Recovery Example#

Bytewax allows you to recover a stateful dataflow; it will let you resume processing and output due to a failure without re-processing all initial data to re-calculate all internal state. It does this by periodically snapshotting all internal state and having a way to resume from a recent snapshot.

Here, we’ll walk through a tutorial demonstrating recovery. For more advanced settings and important details about recovery, see the concepts section article recovery.

Create Recovery Partitions#

Recovery partitions must be pre-initialized before running the dataflow. This is done by executing the bytewax.recovery module:

$ python -m bytewax.recovery db_dir/ 1

This will create a recovery partition in the db_dir/ directory:

$ ls db_dir/
part-0.sqlite3

Executing with Recovery#

Let’s create an example dataflow that we can use to demonstrate recovery. We’re going to use the stateful_map operator to keep a running sum of the numbers we receive as input.

stateful_map is, as the name implies, a stateful operator. stateful_map takes four parameters: a step_id, a Stream of input data, a builder function, and a mapper function.

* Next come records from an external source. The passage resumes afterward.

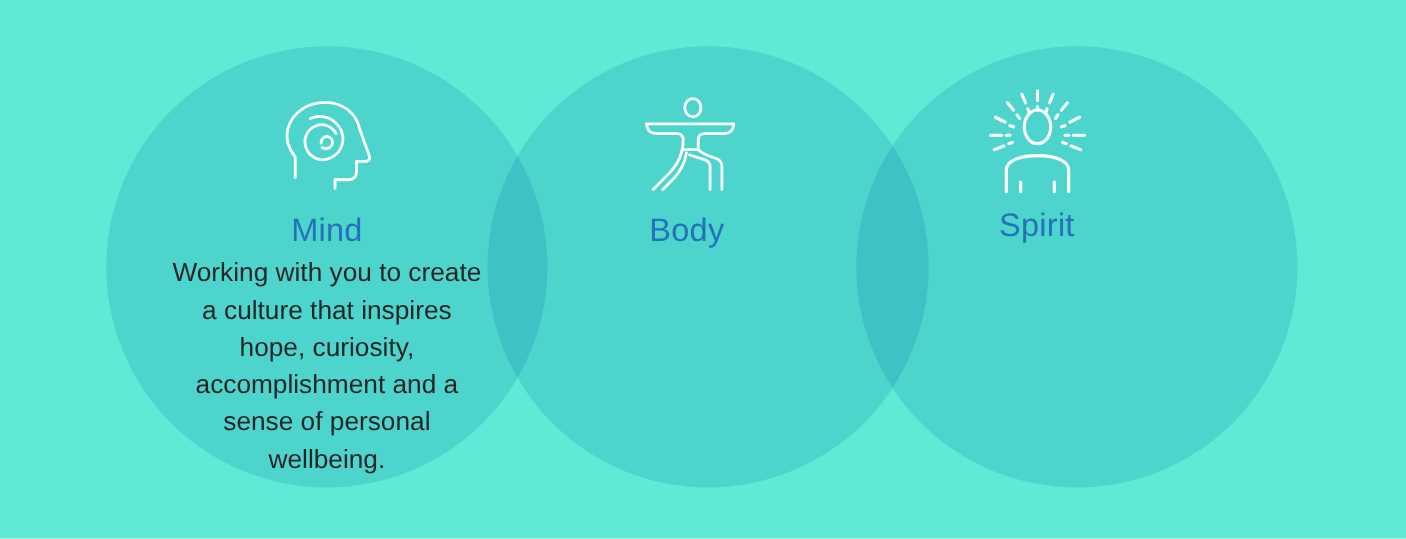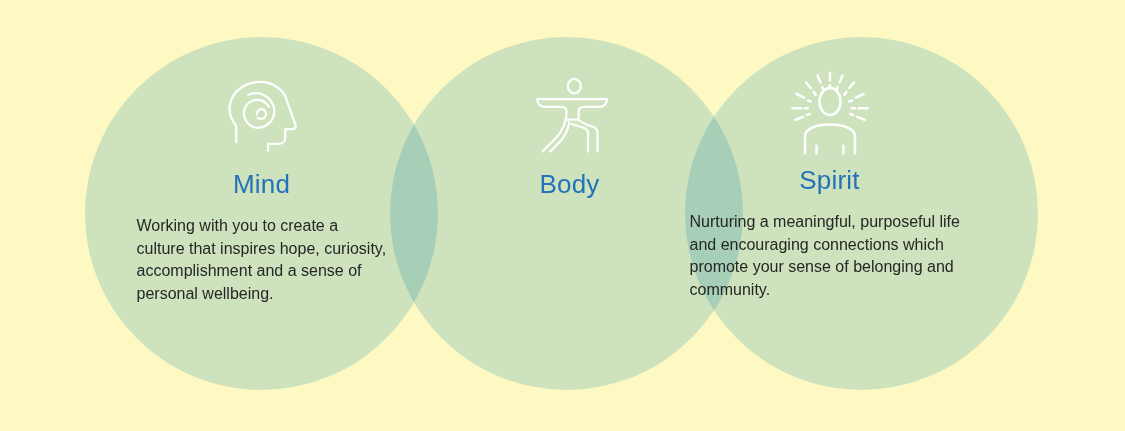--- a/index.html
+++ b/index.html
@@ -17,7 +17,7 @@
     position: relative;
     width: 1125px;
     height: 431px;
-    background: #fef9c3;
+    background: #5eead4;
   }
   .venn-circle {
     position: absolute;

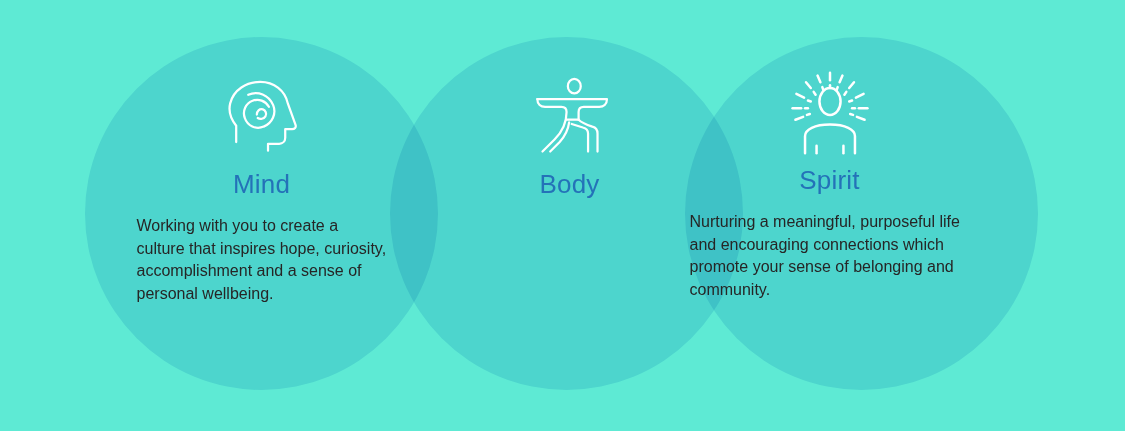--- a/index.html
+++ b/index.html
@@ -43,7 +43,7 @@
     box-sizing: border-box;
   }
   .content-mind   { left: 85px;  padding-top: 38px; }
-  .content-body   { left: 393px; padding-top: 38px; }
+  .content-body   { left: 373px; padding-top: 38px; }
   .content-spirit { left: 653px; padding-top: 28px; }
 
   .venn-icon {

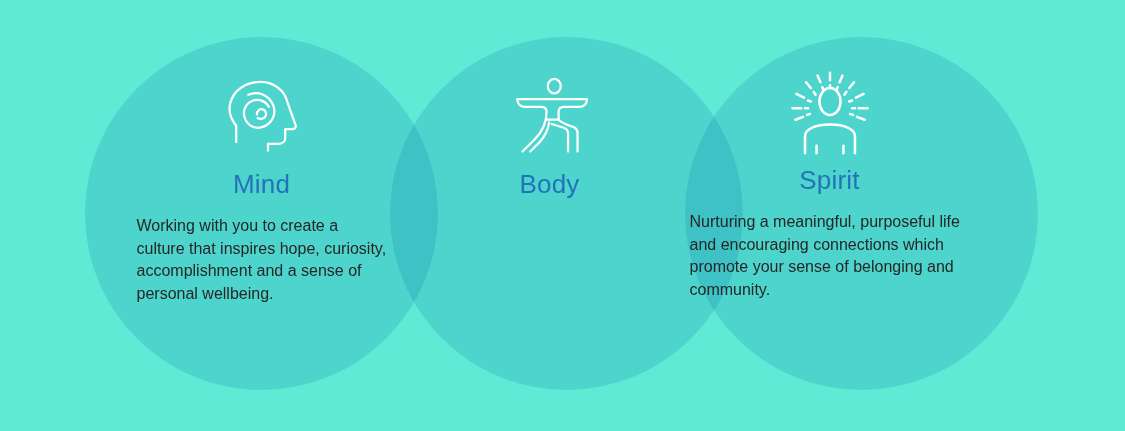--- a/index.html
+++ b/index.html
@@ -67,11 +67,10 @@
 
   .venn-desc {
     color: #262626;
-    font-size: 16px;
+    font-size: 21px;
     line-height: 1.42;
-    text-align: left;
+    text-align: center;
     font-weight: 400;
-    margin-top: 11px;
   }
   .desc-mind   { width: 250px; }
   .desc-body   { width: 210px; }

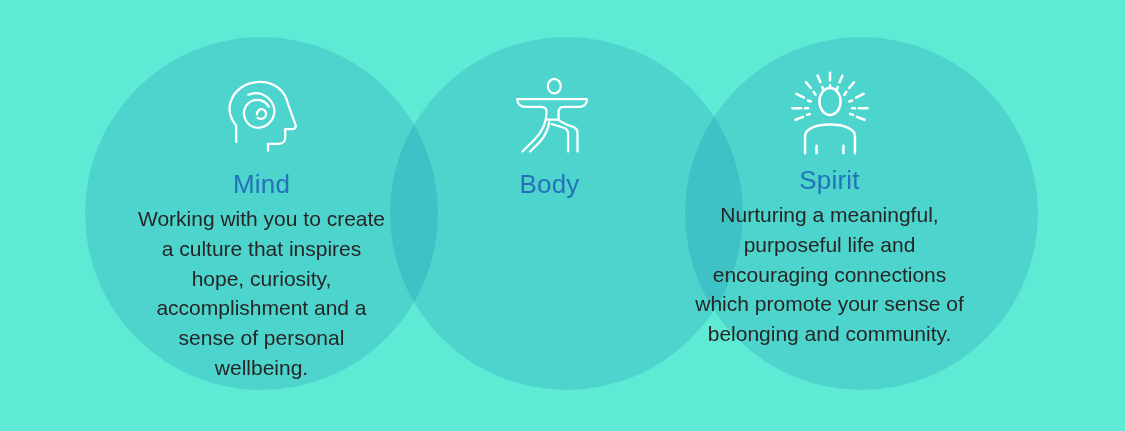--- a/index.html
+++ b/index.html
@@ -144,7 +144,6 @@
       </svg>
     </span>
     <div class="venn-title">Spirit</div>
-    <div class="venn-desc desc-spirit">Nurturing a meaningful, purposeful life and encouraging connections which promote your sense of belonging and community.</div>
   </div>
 
 </div>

The mapper function should return a 2-tuple of (updated_state, emit_value). The updated_state that is returned from this function is the internal state of this operator, and will be used for recovery. The emit_value will be passed downstream.

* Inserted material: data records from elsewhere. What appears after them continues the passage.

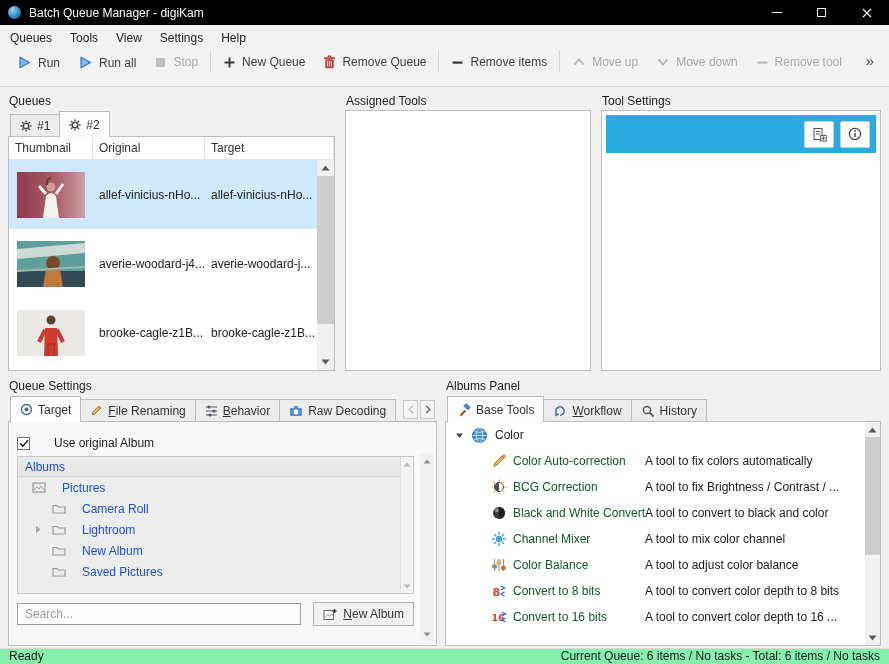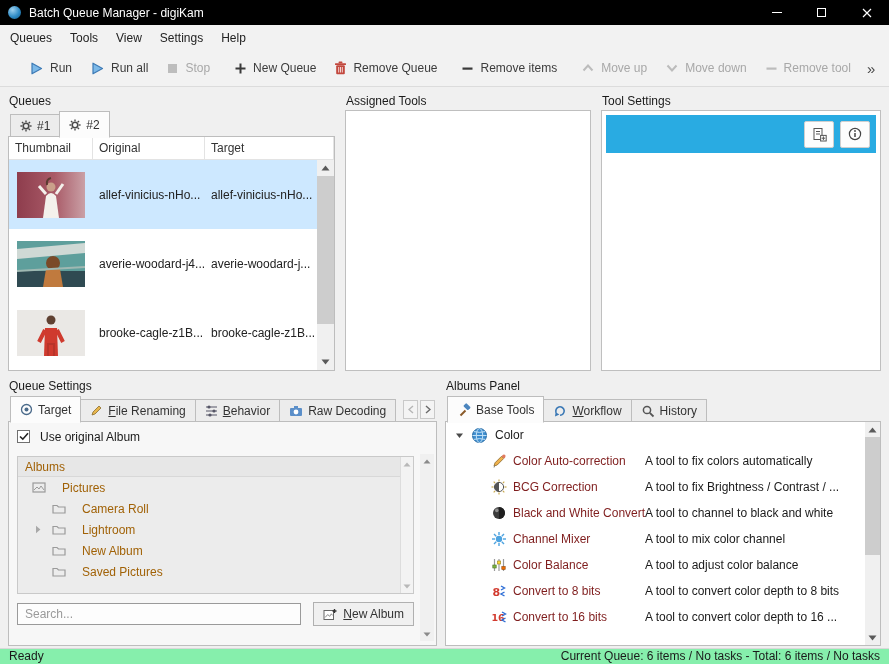--- a/index.html
+++ b/index.html
@@ -22,7 +22,7 @@
   .menu-item{padding:4px 9px;color:#222}
 
   
-  .toolbar{height:37px;background:#f2f2f2;border-bottom:1px solid #dcdcdc;display:flex;align-items:center;padding:0 20px;flex:0 0 auto}
+  .toolbar{height:37px;background:#f2f2f2;border-bottom:1px solid #dcdcdc;display:flex;align-items:flex-start;padding:0 8px;flex:0 0 auto}
   .tool-btn{display:flex;align-items:center;gap:6px;padding:5px 9px;color:#3c3c3c;white-space:nowrap}
   .tool-btn.disabled{color:#a8a8a8}
   .tb-sep{width:1px;height:22px;background:#d8d8d8;margin:0 3px}

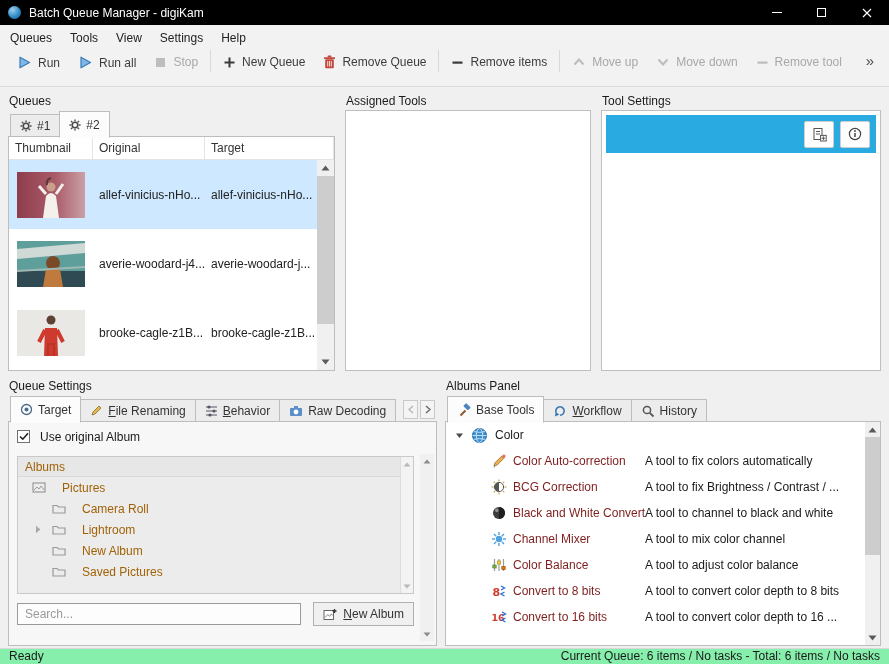--- a/index.html
+++ b/index.html
@@ -78,7 +78,7 @@
 
   
   .qs-content{flex:1;background:#f7f7f7;border:1px solid #bdbdbd;margin-top:-1px;position:relative;z-index:1;padding:8px 22px 0 8px;overflow:hidden;min-height:0}
-  .chk-row{display:flex;align-items:flex-start;gap:10px;height:20px}
+  .chk-row{display:flex;align-items:flex-end;gap:24px;height:20px}
   .checkbox{width:13px;height:13px;background:#fff;border:1px solid #707070;display:flex;align-items:center;justify-content:center;flex:0 0 auto}
   .albums{margin-top:6px;height:138px;border:1px solid #c9c9c9;background:#ececec;color:#a16207;position:relative;overflow:hidden}
   .albums-header{height:20px;background:#e7e7e7;border-bottom:1px solid #d8d8d8;display:flex;align-items:center;padding:0 7px}

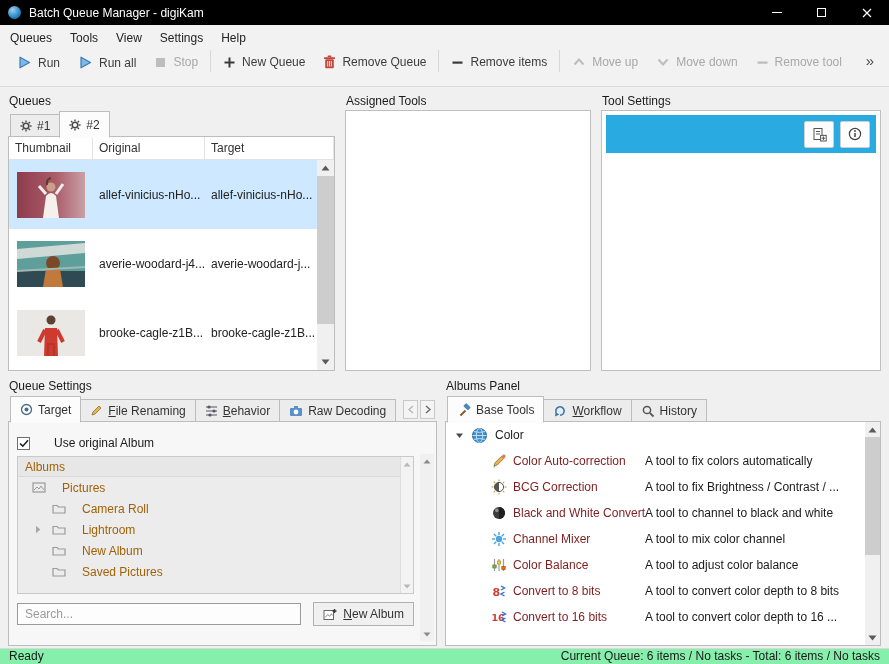--- a/index.html
+++ b/index.html
@@ -80,7 +80,7 @@
   .qs-content{flex:1;background:#f7f7f7;border:1px solid #bdbdbd;margin-top:-1px;position:relative;z-index:1;padding:8px 22px 0 8px;overflow:hidden;min-height:0}
   .chk-row{display:flex;align-items:flex-end;gap:24px;height:20px}
   .checkbox{width:13px;height:13px;background:#fff;border:1px solid #707070;display:flex;align-items:center;justify-content:center;flex:0 0 auto}
-  .albums{margin-top:6px;height:138px;border:1px solid #c9c9c9;background:#ececec;color:#a16207;position:relative;overflow:hidden}
+  .albums{margin-top:6px;height:138px;border:1px solid #c9c9c9;background:#ececec;color:#1d4ed8;position:relative;overflow:hidden}
   .albums-header{height:20px;background:#e7e7e7;border-bottom:1px solid #d8d8d8;display:flex;align-items:center;padding:0 7px}
   .tree-row{height:21px;display:flex;align-items:center;gap:16px;position:relative}
   .tree-row.d0{padding-left:14px}

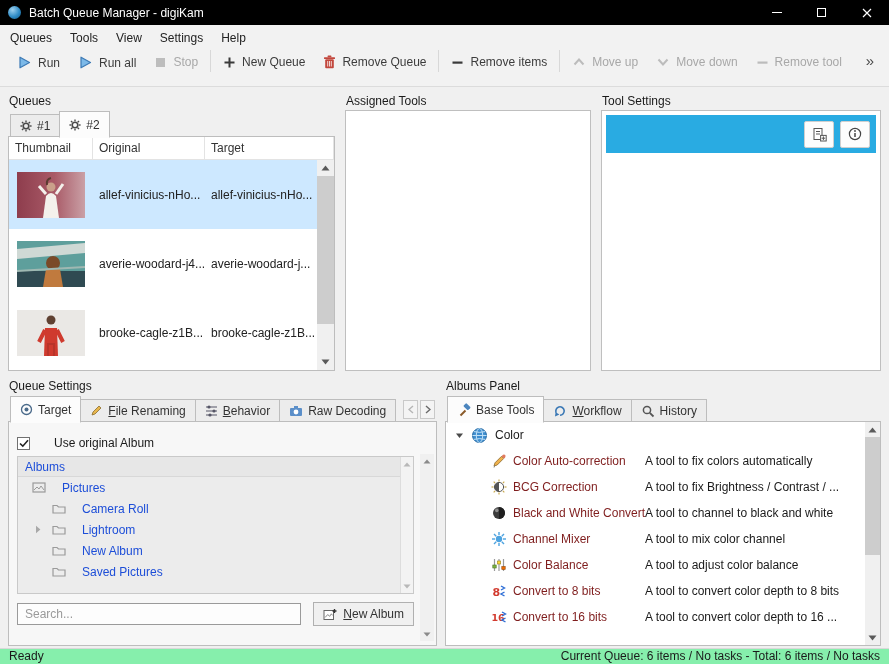--- a/index.html
+++ b/index.html
@@ -100,7 +100,7 @@
   .group-row{height:26px;display:flex;align-items:center;gap:7px;padding-left:9px}
   .tool-row{height:26px;display:flex;align-items:center;padding-left:44px}
   .tool-icon{width:17px;height:17px;margin-right:6px;flex:0 0 auto;display:flex;align-items:center;justify-content:center}
-  .tool-name{width:132px;flex:0 0 auto;white-space:nowrap;overflow:hidden;color:#7f1d1d}
+  .tool-name{width:132px;flex:0 0 auto;white-space:nowrap;overflow:hidden;color:#14532d}
   .tool-desc{flex:1;white-space:nowrap;overflow:hidden;color:#1a1a1a}
   .cp-scroll{position:absolute;top:0;right:0;bottom:0;width:15px;background:#f0f0f0;display:flex;flex-direction:column;align-items:center}
   .cp-scroll .sb-btn{width:15px;height:15px}

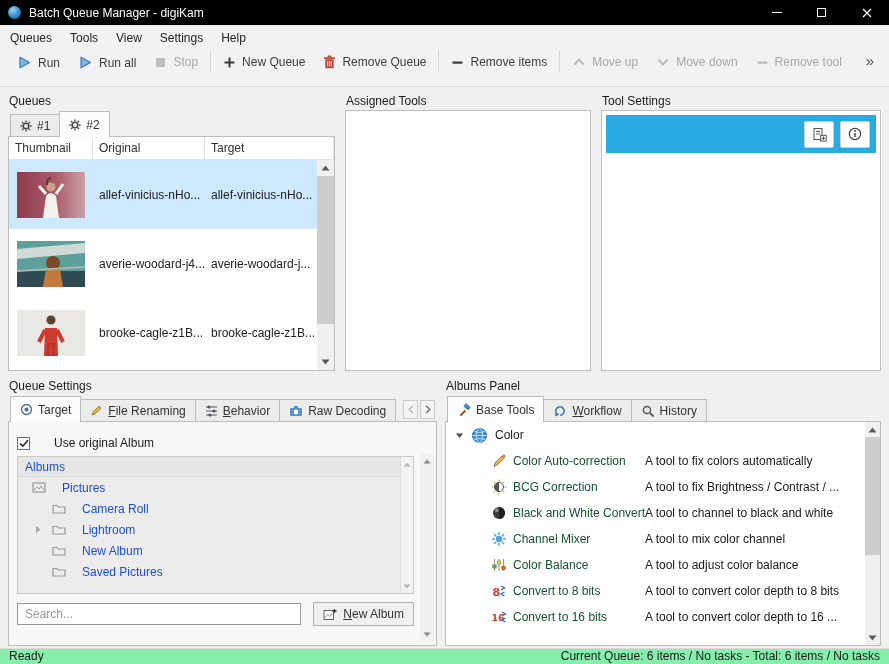--- a/index.html
+++ b/index.html
@@ -622,7 +622,7 @@
                 </svg>
               </span>
             <span class="tool-name">Black and White Convert</span>
-            <span class="tool-desc">A tool to channel to black and white</span>
+            <span class="tool-desc">A tool to convert to black and color</span>
           </div>
           <div class="tool-row">
             <span class="tool-icon">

Let’s see a concrete example. Add the following code in a new file named recovery.py:

import bytewax.operators as op

from bytewax.dataflow import Dataflow
from bytewax.testing import TestingSource
from bytewax.connectors.stdio import StdOutSink

inp = [0, 1, 2]

flow = Dataflow("recovery")
input_stream = op.input("inp", flow, TestingSource(inp))
# Stateful operators require their input to be keyed
# We'll use the static key "ALL" so that all input is
# processed together.
keyed_stream = op.key_on("key_stream", input_stream, lambda _: "ALL")


def update_sum(current_sum, new_item):
    if current_sum is None:
        current_sum = 0

    updated_sum = current_sum + new_item
    return updated_sum, updated_sum


total_sum_stream = op.stateful_map("running_count", keyed_stream, update_sum)
op.output("out", total_sum_stream, StdOutSink())

To enable recovery when you execute a dataflow, pass the -r flag to bytewax.run and specify the recovery directory. We will also need to set two values for recovery, the snapshot_interval via the -s flag and the backup_interval via the -b flag.

The snapshot_interval specifies the amount of time in seconds to wait before creating a snapshot. The backup_interval specifies the amount of time in seconds to keep older state snapshots around.

For production dataflows, you should set these values carefully for each dataflow to match your operational needs. For more information, please see the concept section on recovery.

Running the example above, you should see the following output:

$ python -m bytewax.run recovery -r db_dir/ -s 30 -b 0
('ALL', 0)
('ALL', 1)
('ALL', 3)

Our dataflow stopped when it reached the end of our testing input, but importantly, Bytewax has saved a snapshot of the state of the dataflow before exiting.

Resuming#

If a dataflow aborts, abruptly shuts down, or gracefully exits due to reaching the end of input, you can resume the dataflow by running it again with the files stored in the recovery directory.

Before we re-run our dataflow, let’s change our input data to add some new values:

inp.extend([3, 4])

Now we can re-run our dataflow:

$ python -m bytewax.run recovery -r db_dir/ -s 30 -b 0
('ALL', 6)
('ALL', 10)

You can see that the dataflow has restored the state of the stateful_map operator from our previous run, started reading input from where it stopped, and then applied our new data to that restored state.